Searching over 5,500,000 cases.

Buy This Entire Record For $7.95

Download the entire decision to receive the complete text, official citation,
docket number, dissents and concurrences, and footnotes for this case.

Learn more about what you receive with purchase of this case.


May 14, 2003


The opinion of the court was delivered by: Joan Humphrey Lefkow, United States District Judge


In this action filed by plaintiff, Gary Kinlaw ("Kinlaw"), alleging discrimination (Count I) and retaliation (Count II) in violation of the Americans With Disabilities Act ("ADA"), 42 U.S.C. § 12102 et. seq., defendant, Alpha Baking Co., Inc. ("Alpha"), has moved under Rule 56, Fed.R. Civ. P., for summary judgment. For the reasons set forth below, Alpha's motion is denied.

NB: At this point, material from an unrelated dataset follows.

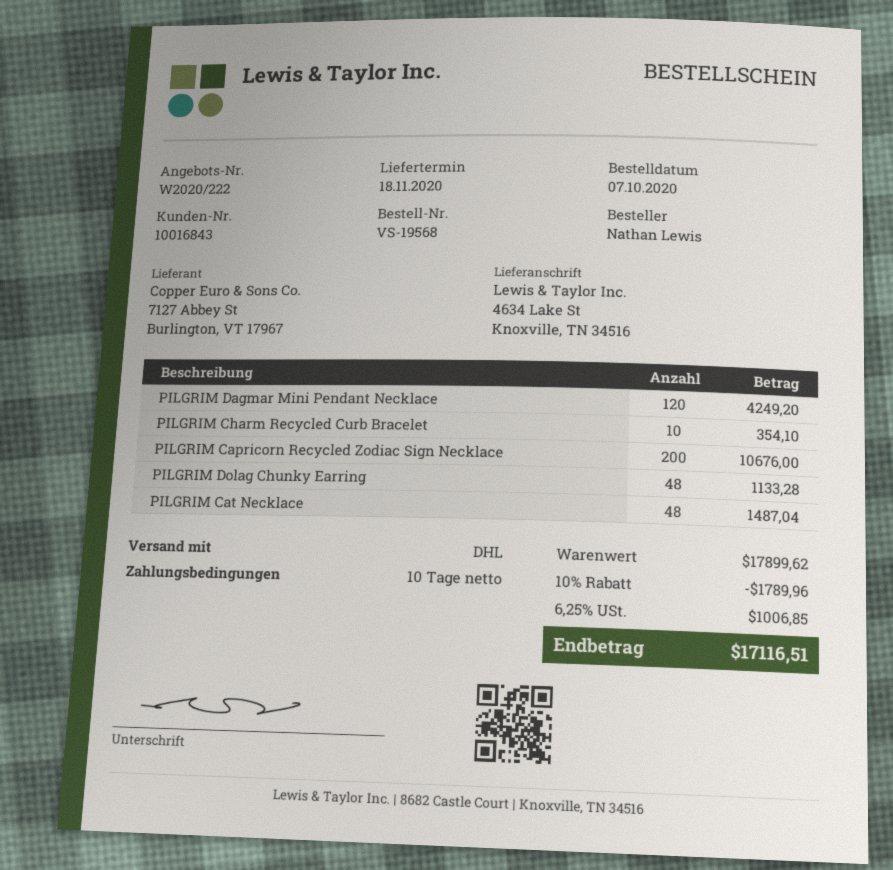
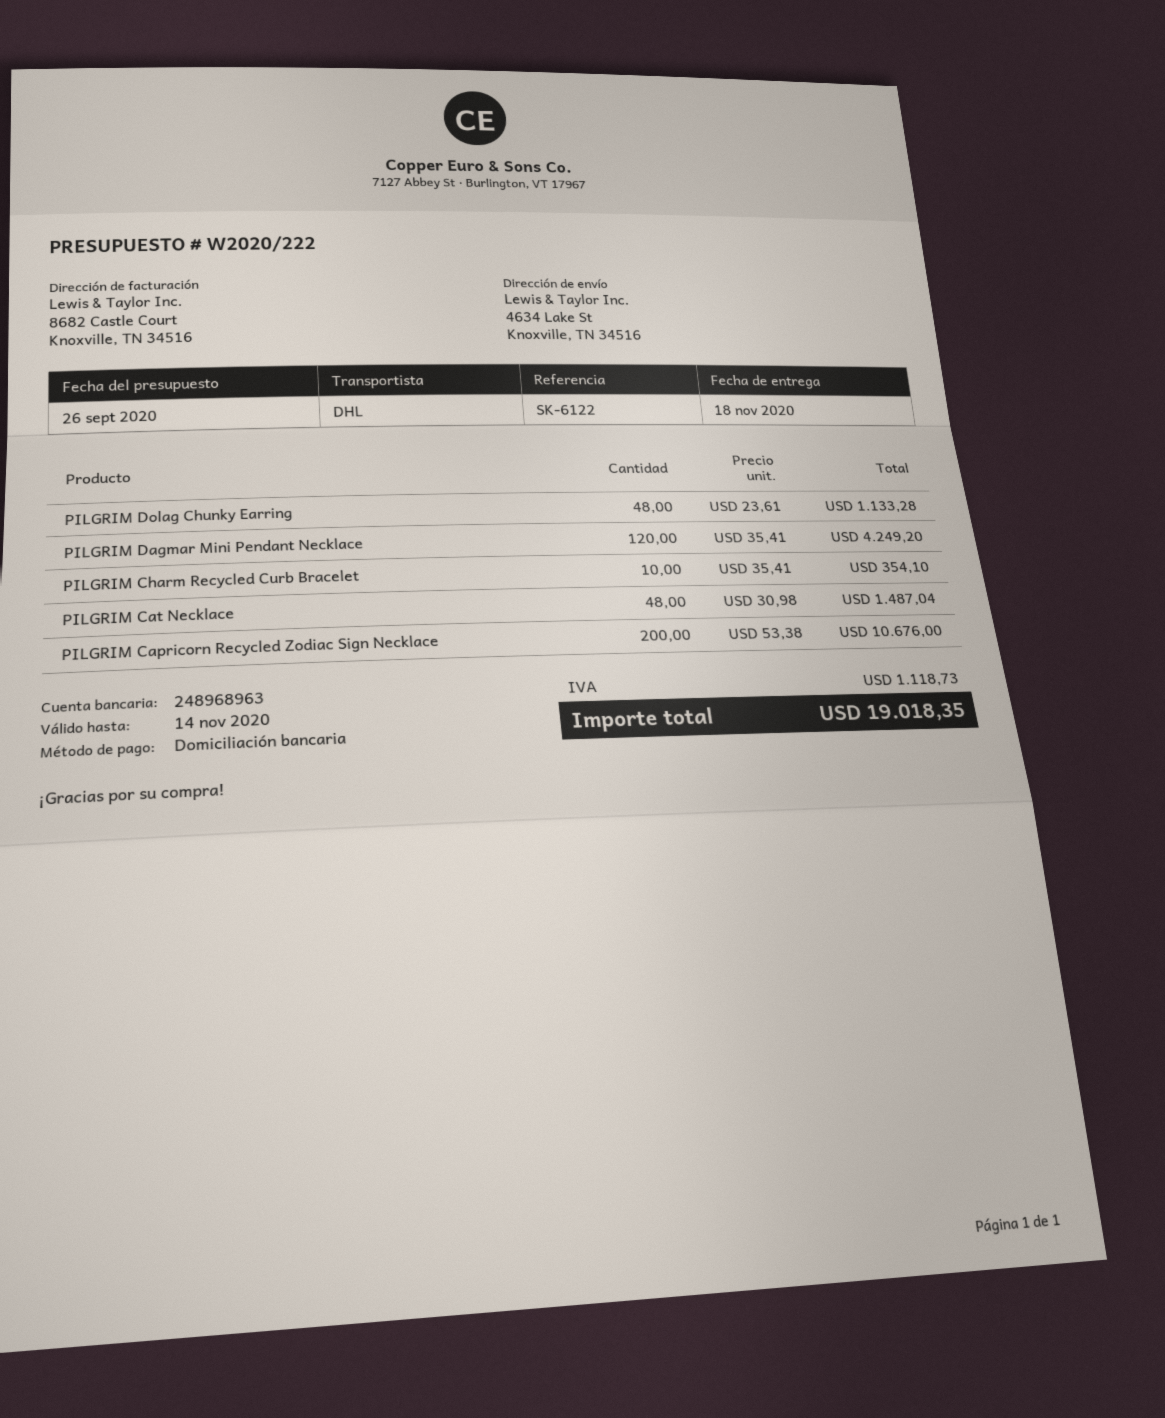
discount: 10% = 1789.96 -> none
tax: 1006.85 -> 1118.73
total: 17116.51 -> 19018.35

Summary judgment obviates the need for a trial where there is no genuine issue as to any material fact and the moving party is entitled to judgment as a matter of law. Fed.R.Civ.P. 56(c). To determine whether any genuine fact exists, the court must pierce the pleadings and assess the proof as presented in depositions, answers to interrogatories, admissions, and affidavits that are part of the record. Fed R. Civ. P. 56(c) Advisory Committee's notes. The party seeking summary judgment bears the initial burden of proving there is no genuine issue of material fact. Celotex Corp. v. Catrett, 477 U.S. 317, 323 (1986). In response, the nonmoving party cannot rest on bare pleadings alone but must use the evidentiary tools listed above to designate specific material facts showing that there is a genuine issue for trial. Id. at 324; Insolia v. Philip Morris Inc., 216 F.3d 596, 598 (7th Cir. 2000). A material fact must be outcome determinative under the governing law. Insolia, 216 F.3d at 598-99. Although a bare contention that an issue of fact exists is insufficient to create a factual dispute, Bellaver v. Quanex Corp., 200 F.3d 485, 492 (7th Cir. 2000), the court must construe all facts in a light most favorable to the nonmoving party as well as view all reasonable inferences in that party's favor. Anderson v. Liberty Lobby, Inc., 477 U.S. 242, 255 (1986).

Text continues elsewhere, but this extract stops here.